British researchers have found that moderate and heavy tobacco smokers get a mental health boost after quitting that’s equal to taking antidepressants.
Add that to the “why to quit” list and say goodbye to certain forms of cancer, blindness, impotence, heart and gum disease, and hello to walking around the block, tasting your food and seeing your kids graduate.
This should come as welcome news to the Food and Drug Administration, the government agency charged with protecting us from public health ills. They’ll no doubt throw a party as soon as they stop licking their wounds.
The FDA has been on the defensive the past few weeks, ever since word got out about a deeply buried federal rule many say is being comically misapplied. Except that nobody’s laughing.
The rule suggests that any benefits from reducing smoking must be weighed against the loss of pleasure smokers experience when they quit. The formula is so complicated that even an FDA spokeswoman couldn’t explain it to me, but it’s heavily weighted on the side of smokers and their right to a “happiness quotient.”
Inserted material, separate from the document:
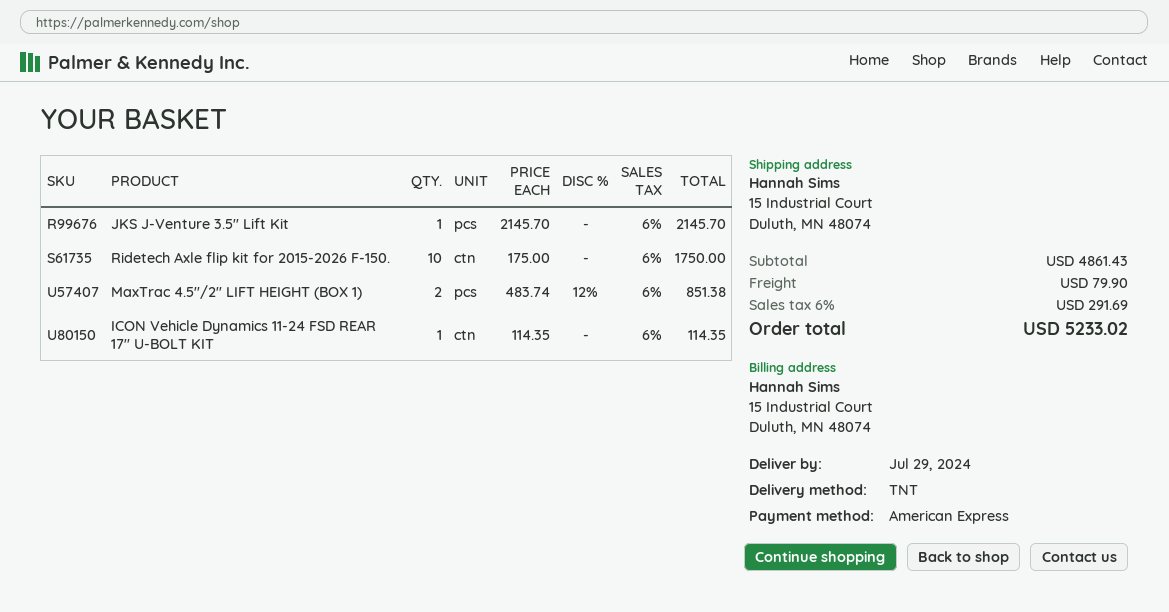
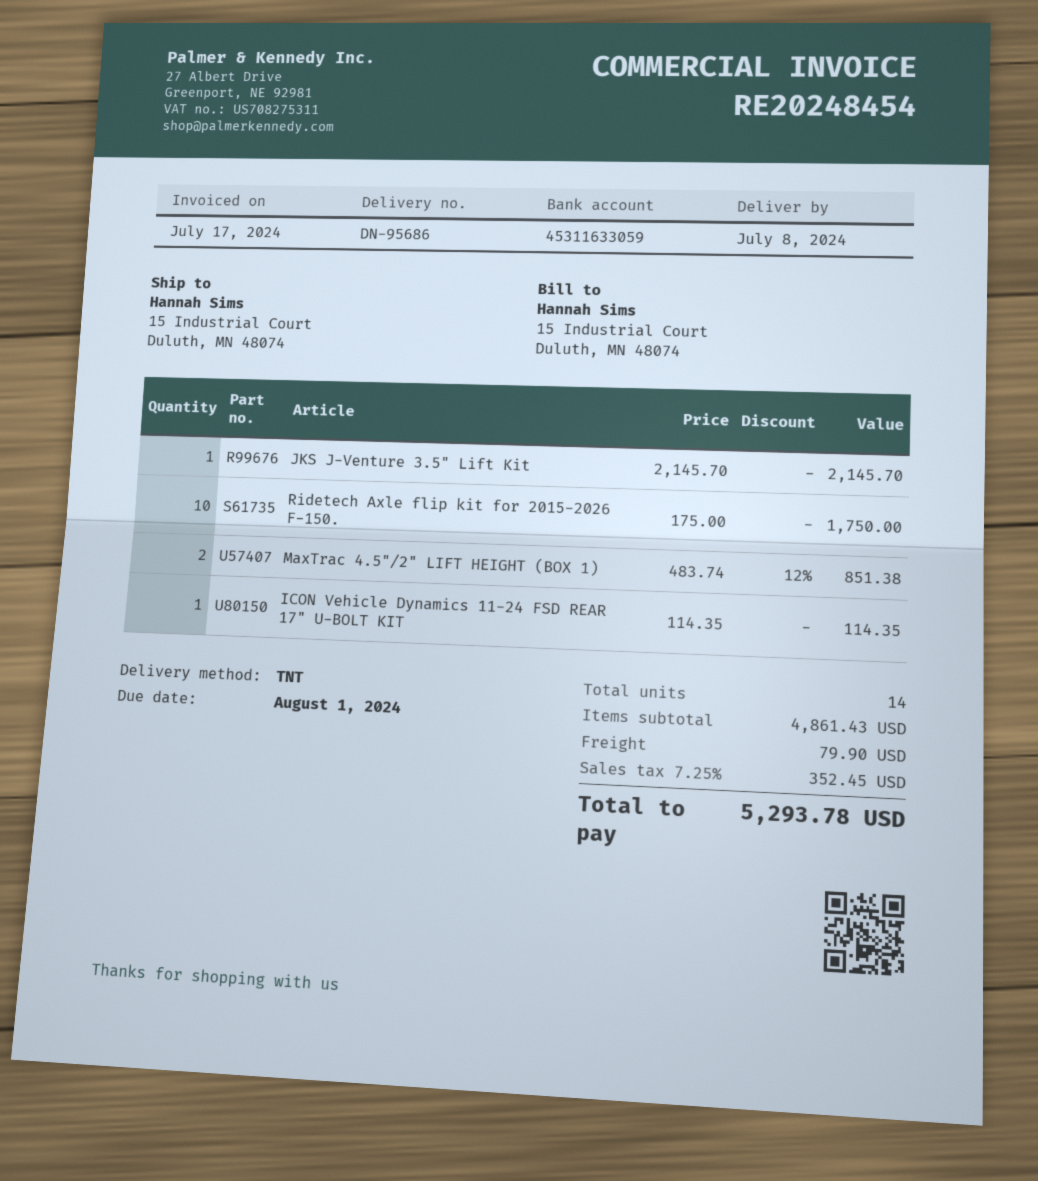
delivery date: 2024-07-29 -> 2024-07-08
tax: 6% = 291.69 -> 7.25% = 352.45
total: 5233.02 -> 5293.78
Many unhappy economists, policymakers and health care providers have responded with a variety of counterpoints that can be summarized in a word:
“This is taking an economic concept and literally turning it on its head to reach a conclusion which only a Ph.D. could think sounded reasonable,” said Matt Myers, president of Tobacco-Free Kids, a Washington, D.C.-based advocacy organization.
“Given everything we know about smoking, the loss of pleasure [after quitting] would be tiny,” he said. “Any rational human being would say, ‘What are you talking about?’ ”
One big concern if the FDA approves the formula, now in review, is that tobacco companies (which have been obscenely happy for too long) could sue. In theory, these companies could argue that smoking cessation efforts, including warning labels, are not cost-effective and, therefore, should be shelved.
This quirky tale began in 2011, when the FDA proposed those very warning labels on cigarette packages. Out came what is called the cost-benefit analysis (CBA), which is a widely used and terribly dry economic tool for deciding whether to make a change to the status quo. The analysis works well when deciding, for example, whether to design a storage tank for hazardous waste with a double or single wall or to build, say, a new light-rail route.
While largely subjective, CBA is generally effective when applied to rational, well-informed adult consumers. This is where the screaming started.
Smokers are neither rational, well-informed nor adult when they begin the habit, Myers said. In fact, 90 percent of long-term smokers begin before they turn 18, meaning they’re usually addicted before they can even buy cigarettes legally.
Nearly half of smokers have tried, unsuccessfully, to quit, “and the majority say they wish they’d never started,” Myers said. In other words, common sense and mounds of research simply trump any cost-benefit analysis here.
That view is supported by MIT economist Jonathan Gruber, who was among an eminent group who crafted a response to the FDA during the public comment period, which just closed.
“What the FDA did is not bad economics,” he said. “It’s just misapplied economics. Worrying about lost pleasure among people who want to quit smoking is the ultimate absurdity.”
Danise Holbein would concur. “It’s disgusting. It stinks. I should never have started,” said the 52-year-old, whom I cornered just after she grabbed a smoke in front of the St. Paul hair salon where she works as a stylist. She started smoking at 18, which was later than most of her friends, who picked up the habit at 15. She remembers her first cigarette and how it burned her throat. But she kept smoking. “I don’t know why,” she said. “It’s stupid.”